There are several stones arranged in a row, and each stone has an associated value which is an integer given in the array stoneValue.
In each round of the game, Alice divides the row into two non-empty rows (i.e. left row and right row), then Bob calculates the value of each row which is the sum of the values of all the stones in this row. Bob throws away the row which has the maximum value, and Alice's score increases by the value of the remaining row. If the value of the two rows are equal, Bob lets Alice decide which row will be thrown away. The next round starts with the remaining row.
The game ends when there is only one stone remaining. Alice's is initially zero.

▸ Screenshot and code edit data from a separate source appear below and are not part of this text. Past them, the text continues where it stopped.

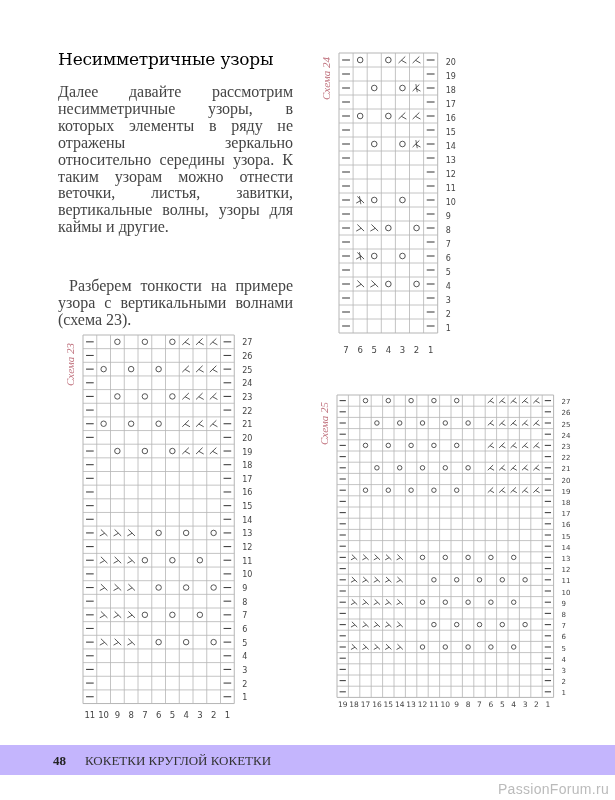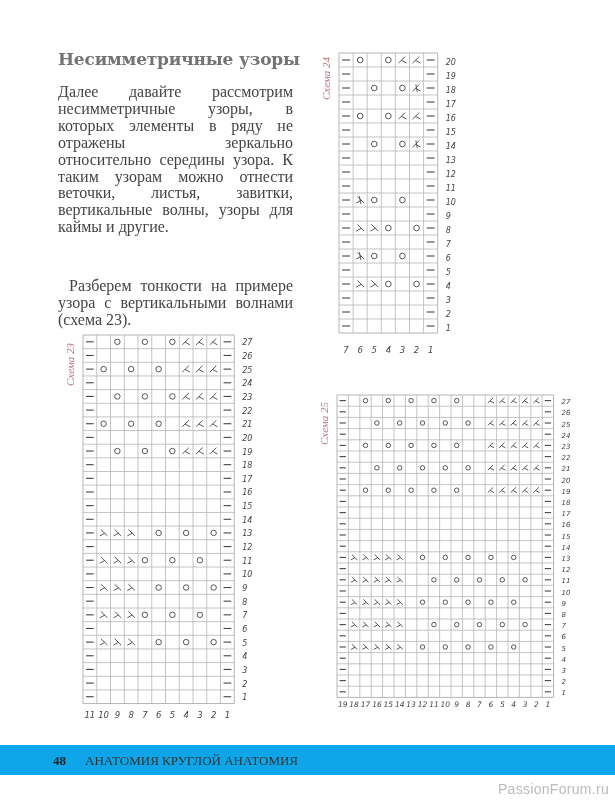--- a/index.html
+++ b/index.html
@@ -5,7 +5,7 @@
   html, body { margin:0; padding:0; }
   body { width:615px; height:800px; background:#fff; position:relative; overflow:hidden;
          font-family:"DejaVu Serif", serif; color:#333; }
-  .title { position:absolute; left:58px; top:49px; font-size:17px; font-weight:bold; color:#737373;
+  .title { position:absolute; left:58px; top:49px; font-size:17px; font-weight:normal; color:#000000;
            font-family:"DejaVu Serif", serif; letter-spacing:-0.2px; }
   .text { position:absolute; left:58px; top:84px; width:235px; font-size:16px; line-height:16.9px;
           color:#444; font-family:"Liberation Serif", serif; }

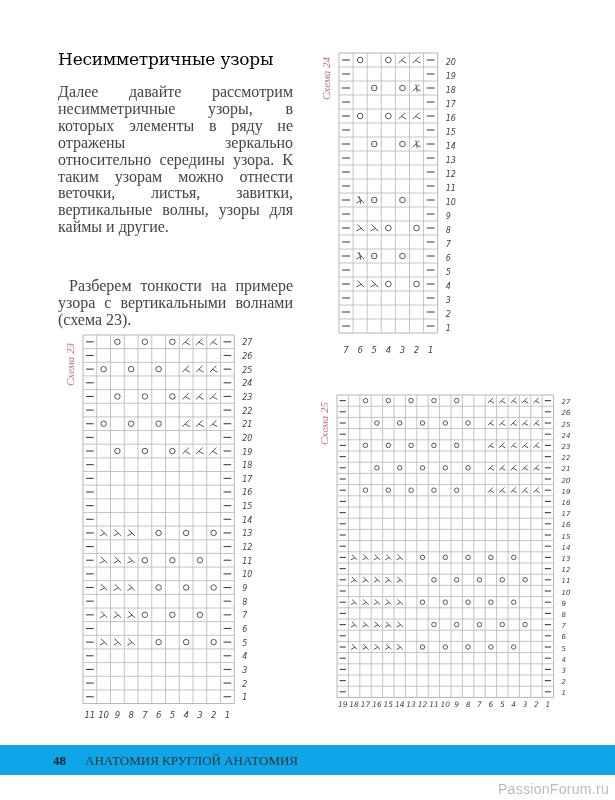--- a/index.html
+++ b/index.html
@@ -11,7 +11,7 @@
           color:#444; font-family:"Liberation Serif", serif; }
   .text p { margin:0; text-align:justify; text-indent:0; }
   .text p.ind { text-indent:11px;margin-top:42px; }
-  .grid { position:absolute;font-style:italic; }
+  .grid { position:absolute; }
   .grid svg { display:block; overflow:visible; }
   .schema-label { position:absolute; font-family:"Liberation Serif", serif; font-style:italic;
                   color:#c0727e; font-size:11px; transform:rotate(-90deg); transform-origin:left top; white-space:nowrap; }

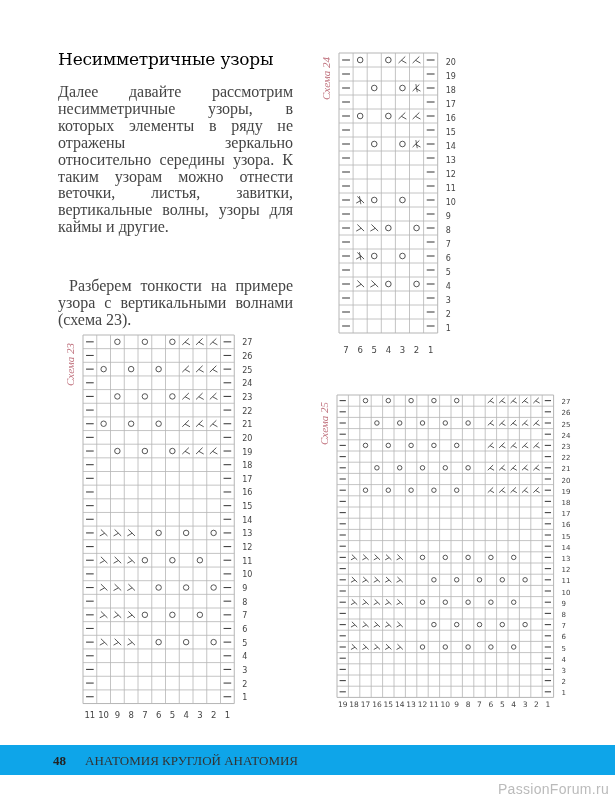--- a/index.html
+++ b/index.html
@@ -15,7 +15,7 @@
   .grid svg { display:block; overflow:visible; }
   .schema-label { position:absolute; font-family:"Liberation Serif", serif; font-style:italic;
                   color:#c0727e; font-size:11px; transform:rotate(-90deg); transform-origin:left top; white-space:nowrap; }
-  .footer { position:absolute; left:0; top:745px; width:615px; height:30px; background:#0ea5e9; }
+  .footer { position:absolute; left:0; top:745px; width:615px; height:30px; background:#c4b5fd; }
   .page-num { position:absolute; left:53px; top:8px; font-weight:bold; font-size:13px; color:#222;
               font-family:"Liberation Serif", serif; }
   .running-title { position:absolute; left:85px; top:8px; font-size:13px; color:#333;

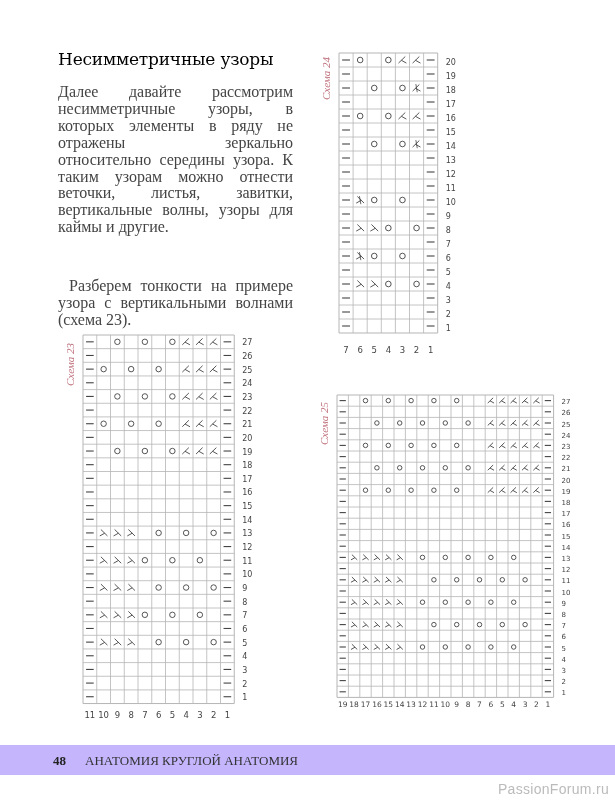--- a/index.html
+++ b/index.html
@@ -1431,7 +1431,7 @@
 
 <div class="footer">
   <span class="page-num">48</span>
-  <span class="running-title">АНАТОМИЯ КРУГЛОЙ АНАТОМИЯ</span>
+  <span class="running-title">КОКЕТКИ КРУГЛОЙ КОКЕТКИ</span>
 </div>
 
 <div class="watermark">PassionForum.ru</div>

Return the maximum score that Alice can obtain.
Example 1:
Input: stoneValue = [6,2,3,4,5,5]
Output: 18
Explanation: In the first round, Alice divides the row to [6,2,3], [4,5,5]. The left row has the value 11 and the right row has value 14. Bob throws away the right row and Alice's score is now 11.
In the second round Alice divides the row to [6], [2,3]. This time Bob throws away the left row and Alice's score becomes 16 (11 + 5).
The last round Alice has only one choice to divide the row which is [2], [3]. Bob throws away the right row and Alice's score is now 18 (16 + 2). The game ends because only one stone is remaining in the row.
Example 2:
Input: stoneValue = [7,7,7,7,7,7,7]
Output: 28
Example 3:
Input: stoneValue = [4]
Output: 0
Constraints:
1 <= stoneValue.length <= 500
1 <= stoneValue[i] <= 106
Solutions
Solution 1: Memoization + Pruning
First, we preprocess the prefix sum array $\textit{s}$, where $\textit{s}[i]$ represents the sum of the first $i$ elements of the array $\textit{stoneValue}$.
Next, we design a function $\textit{dfs}(i, j)$, which represents the maximum score Alice can get from the stones in the subarray $\textit{stoneValue}$ within the index range $[i, j]$. The answer is $\textit{dfs}(0, n - 1)$.
The calculation process of the function $\textit{dfs}(i, j)$ is as follows:
If $i \geq j$, it means there is only one stone left, and Alice cannot split it, so return $0$.
Otherwise, we enumerate the split point $k$, i.e., $i \leq k < j$, splitting the stones in the subarray $\textit{stoneValue}$ within the index range $[i, j]$ into two parts: $[i, k]$ and $[k + 1, j]$. We calculate $a$ and $b$, which represent the total sum of the stones in the two parts, respectively. Then we calculate $\textit{dfs}(i, k)$ and $\textit{dfs}(k + 1, j)$, and update the answer.
Note that if $a < b$ and $\textit{ans} \geq a \times 2$, this enumeration can be skipped; if $a > b$ and $\textit{ans} \geq b \times 2$, all subsequent enumerations can be skipped, and the loop can be exited directly.
Finally, we return the answer.
To avoid repeated calculations, we can use memoization and pruning to optimize the enumeration efficiency.
The time complexity is $O(n^3)$, and the space complexity is $O(n^2)$. Here, $n$ is the length of the array $\textit{stoneValue}$.